The biggest fear in my life is failing as a mother and as a wife. I am constantly praying that God can help me be the best mother I can be for Cash, and the greatest wife to Dusty. My family is everything to me and I just hope I'm doing everything right. What if I'm not being a good example for Cash? Do I pray for him enough? Is he watching too much TV? Do I feed him too much? Was that nap too long? Is it bad that I let him skip his bath last night? Should I have stayed home instead of spending time with the girls? Do I show Dusty enough affection? Do I tell him I appreciate him enough? Do I pray for Dusty enough? What if it's not enough???! What if, what if, WHAT IF?!? So I'm sure everyone reading this is now convinced I'm a crazy woman who needs some serious counseling! I truly am a very happy girl I just have a million things running through my head right now. That's normal for a mom right?

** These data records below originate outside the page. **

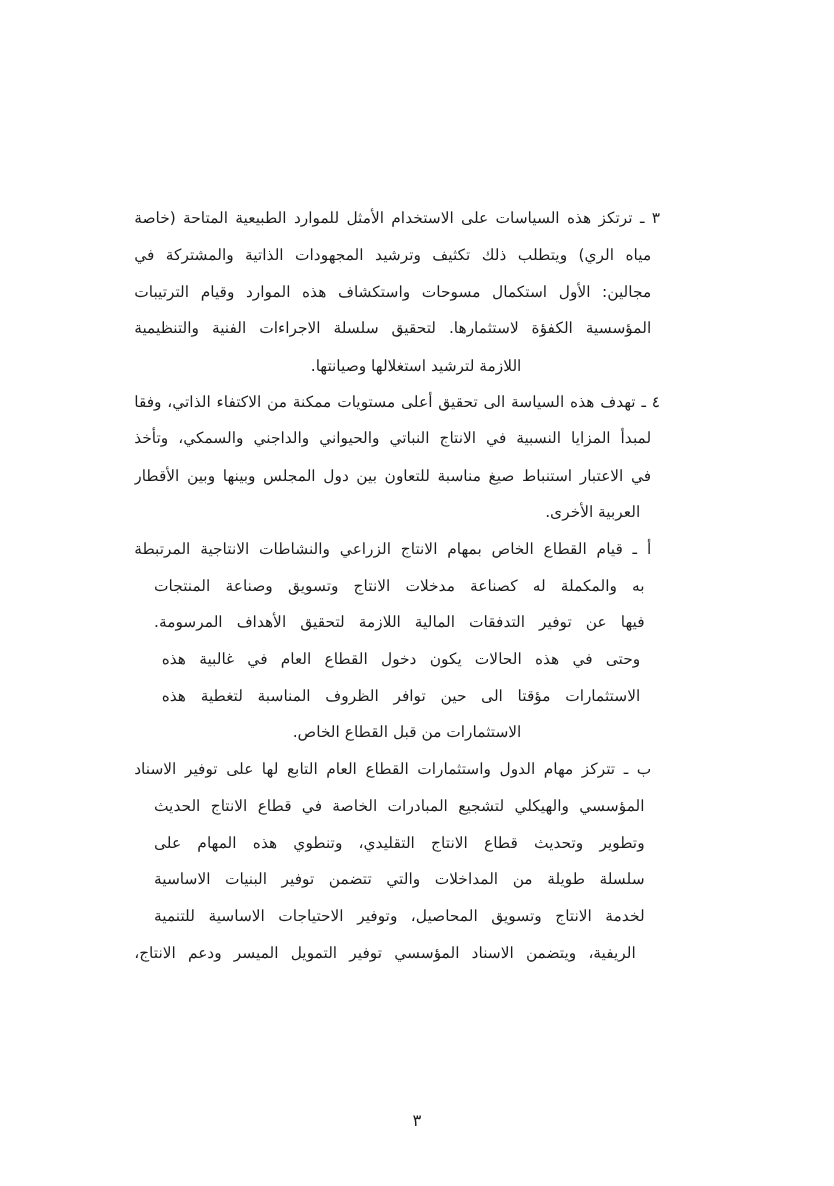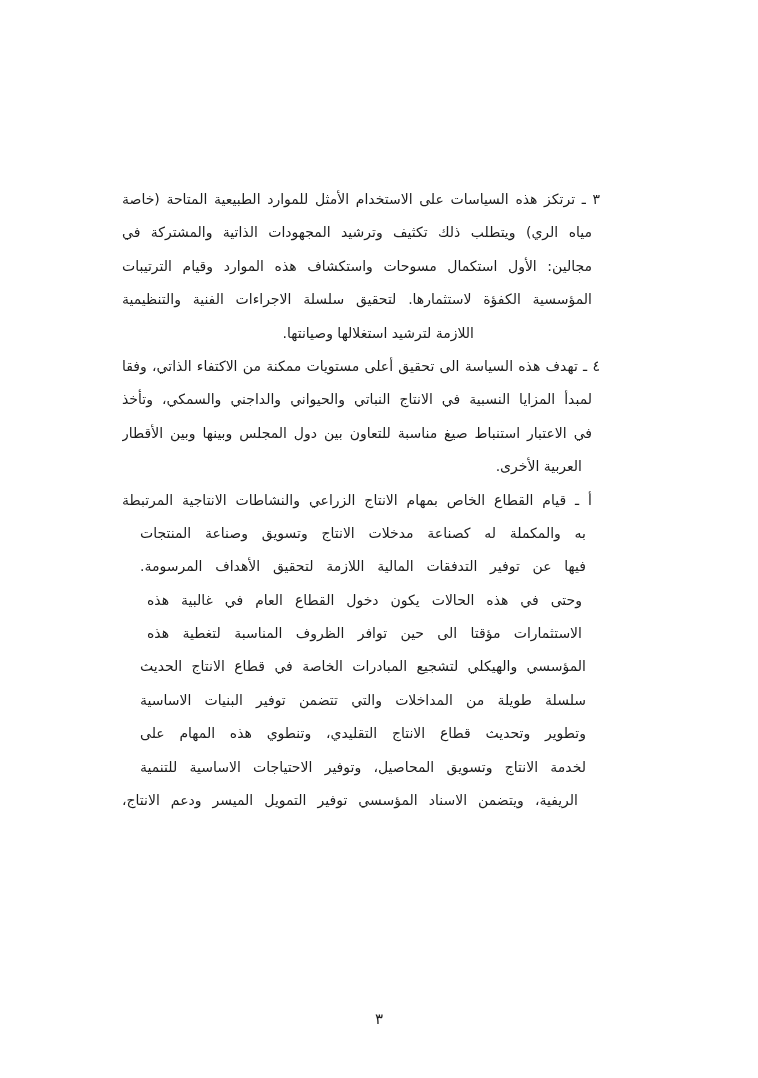"الاستثمارات من قبل القطاع الخاص." div.line { html: none -> <div>الاستثمارات من قبل القطاع الخاص.</div> }
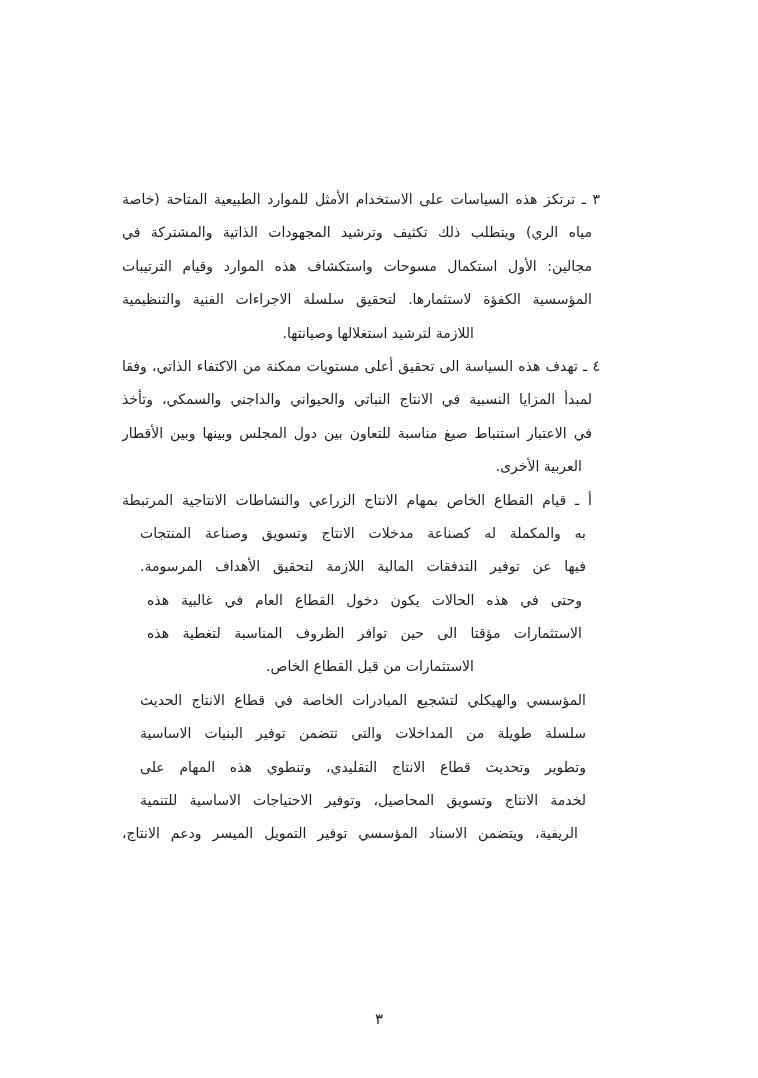"ب ـ تتركز مهام الدول" div.line { html: none -> <div>ب ـ تتركز مهام الدول واستثمارات القطاع العام التابع لها على توفير الاسناد</div> }
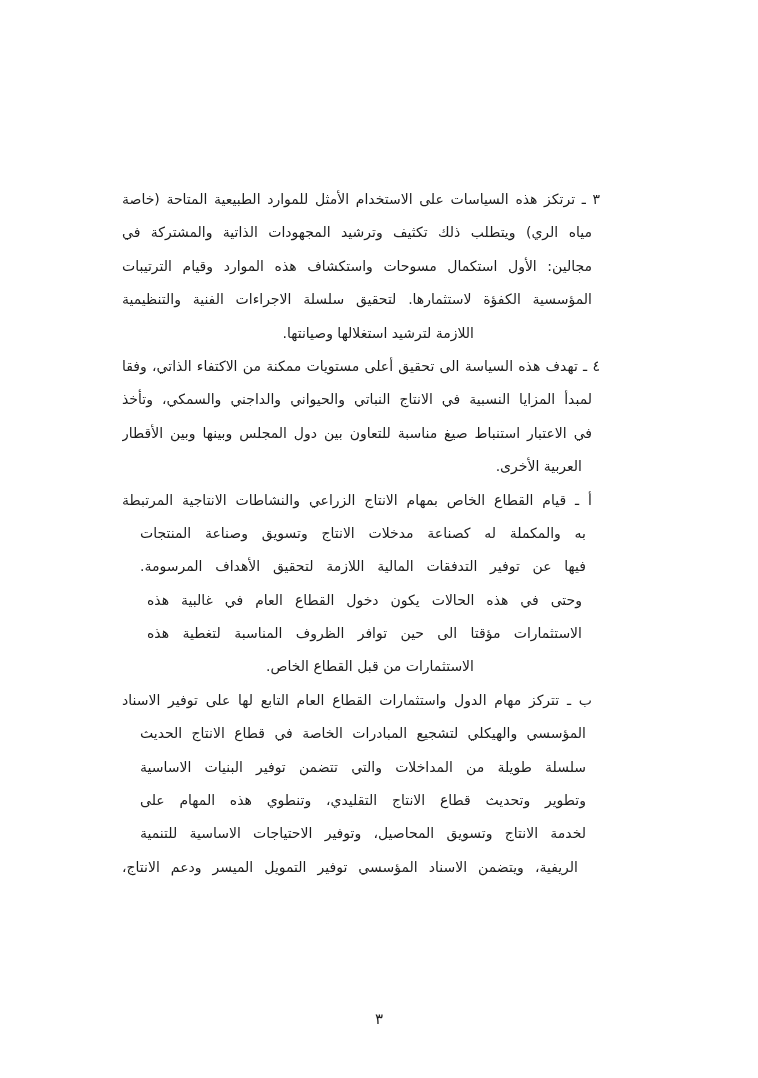"سلسلة طويلة من المداخلات والتي" div.line { order: before "وتطوير وتحديث قطاع الانتاج التقليدي،" -> after "وتطوير وتحديث قطاع الانتاج التقليدي،" }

That should be enough of the questions for today... **sigh** Okay I feel better now! Thank you for listening and letting me vent. Now on to some non-depressing things. Cash is now 21 pounds and still changing everyday. What a joy this child is! He is now saying "da da" at times, and sometimes he says "gat gat gat" which almost sounds like "cat." All of those words are exciting, but he has stopped saying "ma ma" which makes me frown a little. No big deal though I know there are a lot of words coming soon, and mamma will be one that I'm sure I will hear very often. He's finally enjoying his tummy a little more these days. He rolls all over the place, but still no crawling. I have mixed emotions about crawling anyway. I'm not a big fan of crawling around our hard tile floors through out the house and getting dog/cat hair all over him. I could sweep and mop everyday and still not take care of all the hair. YUCK! Who is tired of animals?? Yes, that would be me! Cash has also started temper tantrums a little early. I was told that tantrums started around 2 years of age...you know the "terrible two's." How come no one told me that wasn't true?! If Cash doesn't get what he wants he bows his back, kicks, screams and slaps his legs with his hands! I can't help but laugh, and I know that is really bad, but it's kinda cute at the same time. I think his tantrums are because of his sweet Gram that gives him anything he wants! Guess that's her God given right as a grandmother and that is just fine for now. I'm sure it has NOTHING to do with the way I spoil him.....wait, did I just admit I spoil him too?? Ooops! In the future I will just take Cash to my moms so she can take care of the tantrums herself! (hee hee ;)
Cash is now holding his own bottle! Makes out life a little easier in the mornings. He wakes up, we change his diaper, sit him on our bed and give him the bottle! He usually just grabs it out of our hands and starts drinking. After his bottle is finished he entertains himself with his toys and watches "Blues Clues." That has helped us a lot while we are trying to get dressed for work. We are really ready for some summertime weather! I cannot wait to get out of the house with Cash and do some more productive things! Hopefully, good weather and great activities will be the highlight in my next blog. Let's just hope that's very soon!